Texas Health holds no alternative investments and no swaps on its debt, two major sources of liquidity risk, but guarantees its own cash for short-term investors that have an option to quickly demand repayment on $115 million in bonds.

Long says the system maintains a conservative 50% allocation to highly liquid, low-risk fixed-income investments (with the rest in equities) because Texas Health relies on returns for more immediate needs, unlike long-term demands on pension portfolios that allow for greater risk and potentially higher returns.

At Scripps Health in San Diego, the governing board first responded to the 2008 investment plunge by holding more investment committee meetings, says Richard Rothberger, Scripps' executive vice president and CFO.

Rothberger says Scripps made only minor adjustments to its portfolio asset allocation but did move to further diversify its investments.

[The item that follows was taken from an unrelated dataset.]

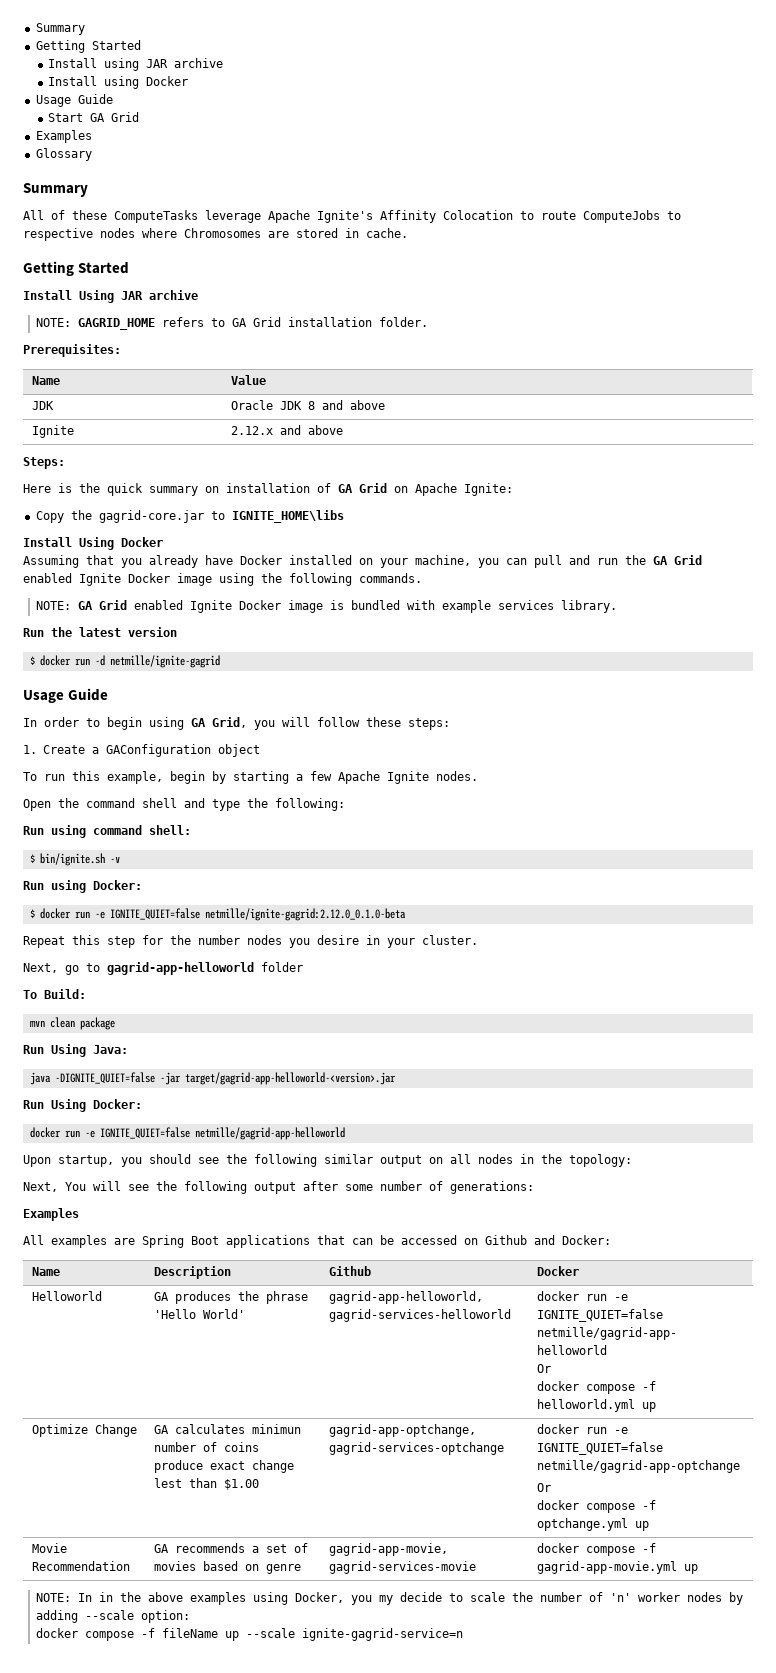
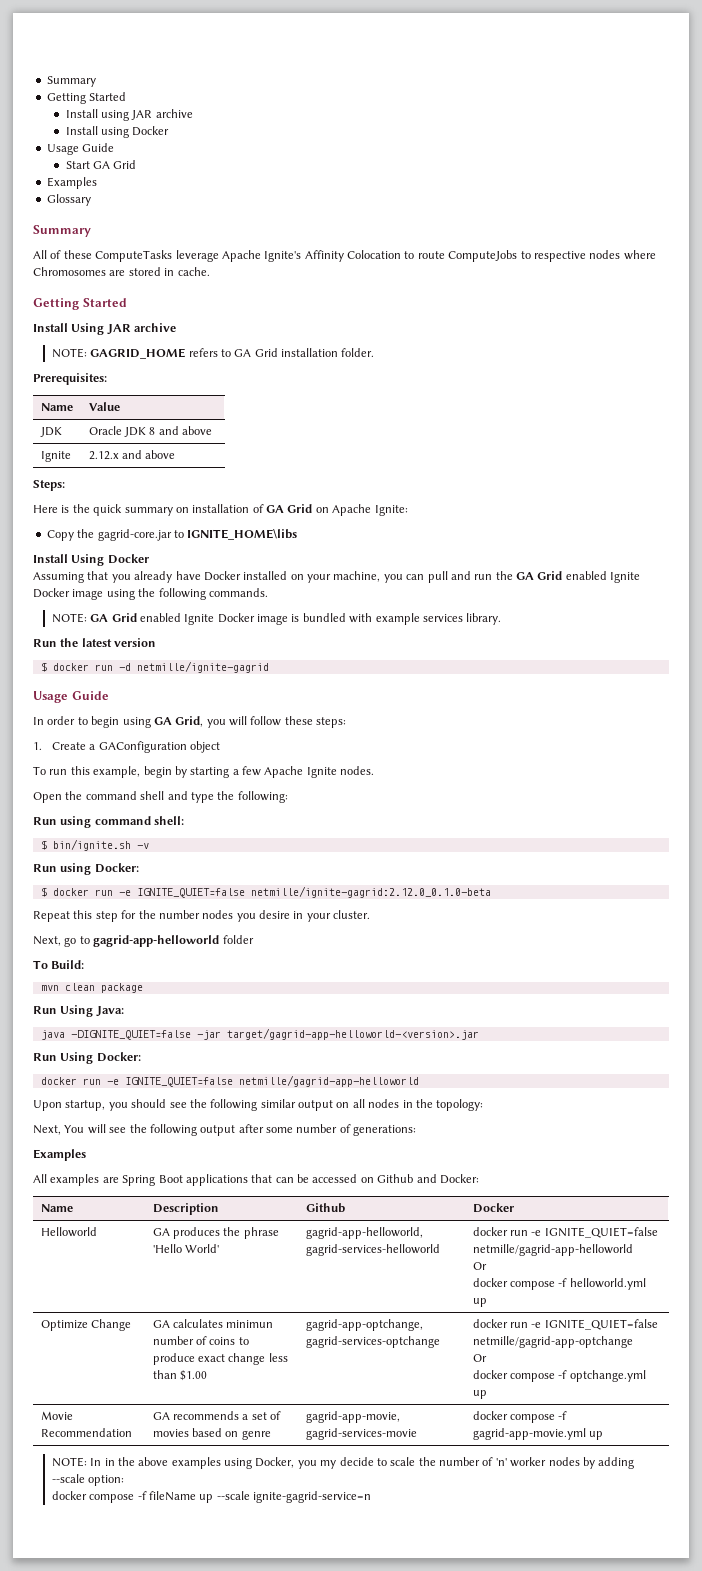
(259, 1447) none -> [238,1337,249,1345] to
[153,1478,182,1488] lest -> [268,1353,288,1362] less

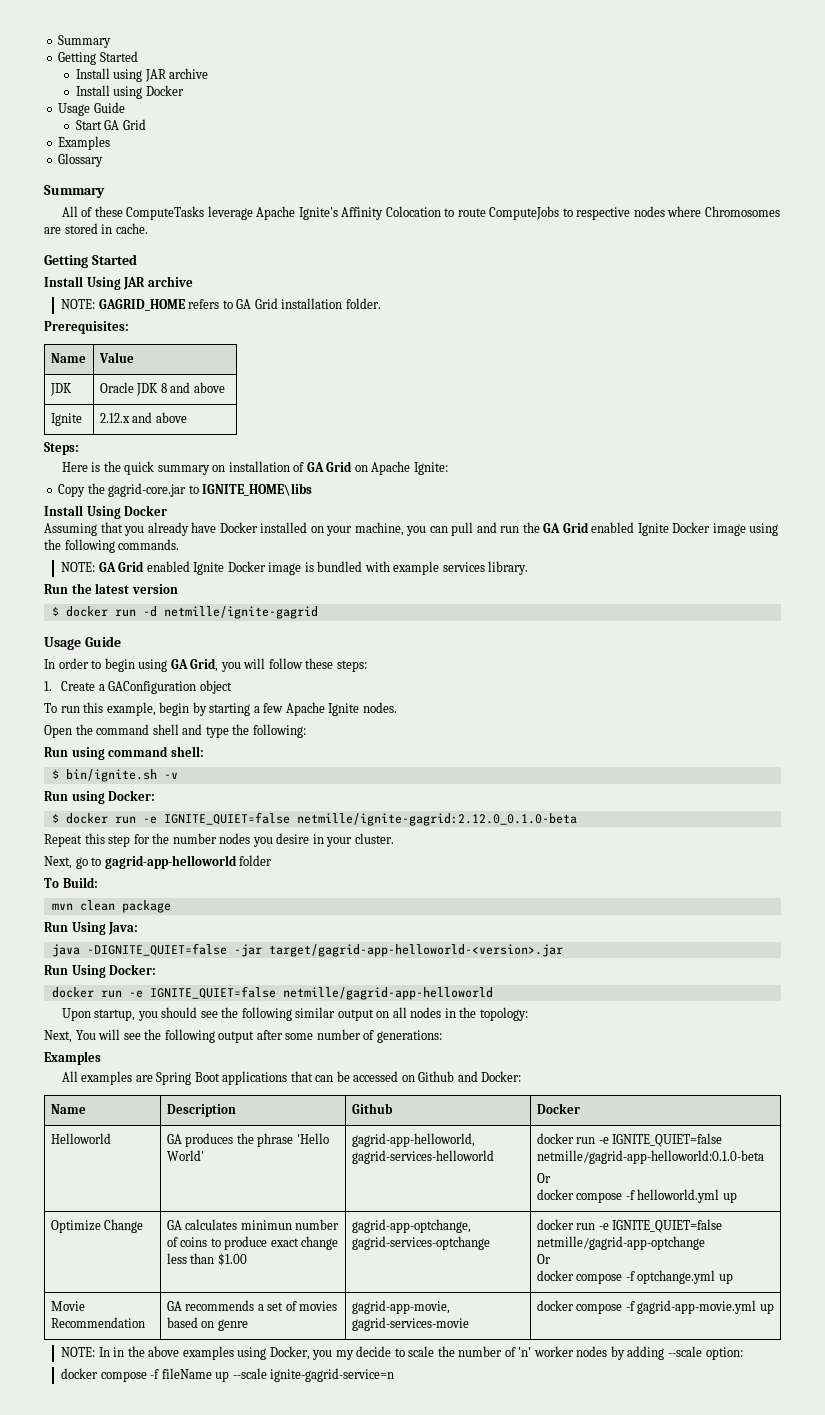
[472,1244,633,1256] netmille/gagrid-app-helloworld -> [536,1150,764,1164] netmille/gagrid-app-helloworld:0.1.0-beta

The four-hospital system held its alternative investments steady at 10% but diversified within the asset class, he says. Scripps did reduce exposure to equities by 5 percentage points to 50% with the rest in fixed-income, and diversified its bond managers, Rothberger says. The slight retreat from equities reduced volatility in Scripps' portfolio in recent weeks as Europe's debt woes have shaken markets, he notes.

Now Scripps may merge its board's investment committee—which operates in a “vacuum,” Rothberger says—into a subcommittee of its finance committee. Scripps, similar to other systems, looks outside its governing board to investment experts in the community to help oversee its portfolio, Rothberger says. These nonboard recruits bring needed expertise but lack board members' overall knowledge of Scripps.

If Scripps folds its investment oversight into a subcommittee of its board finance committee, members of both groups will benefit from a more complete picture of Scripps overall risks from assets and liabilities, he says. Rothberger says credit upheaval and market volatility have underscored the importance of diversified portfolios and strong operations.

“You clearly can't rely on investments,” he says.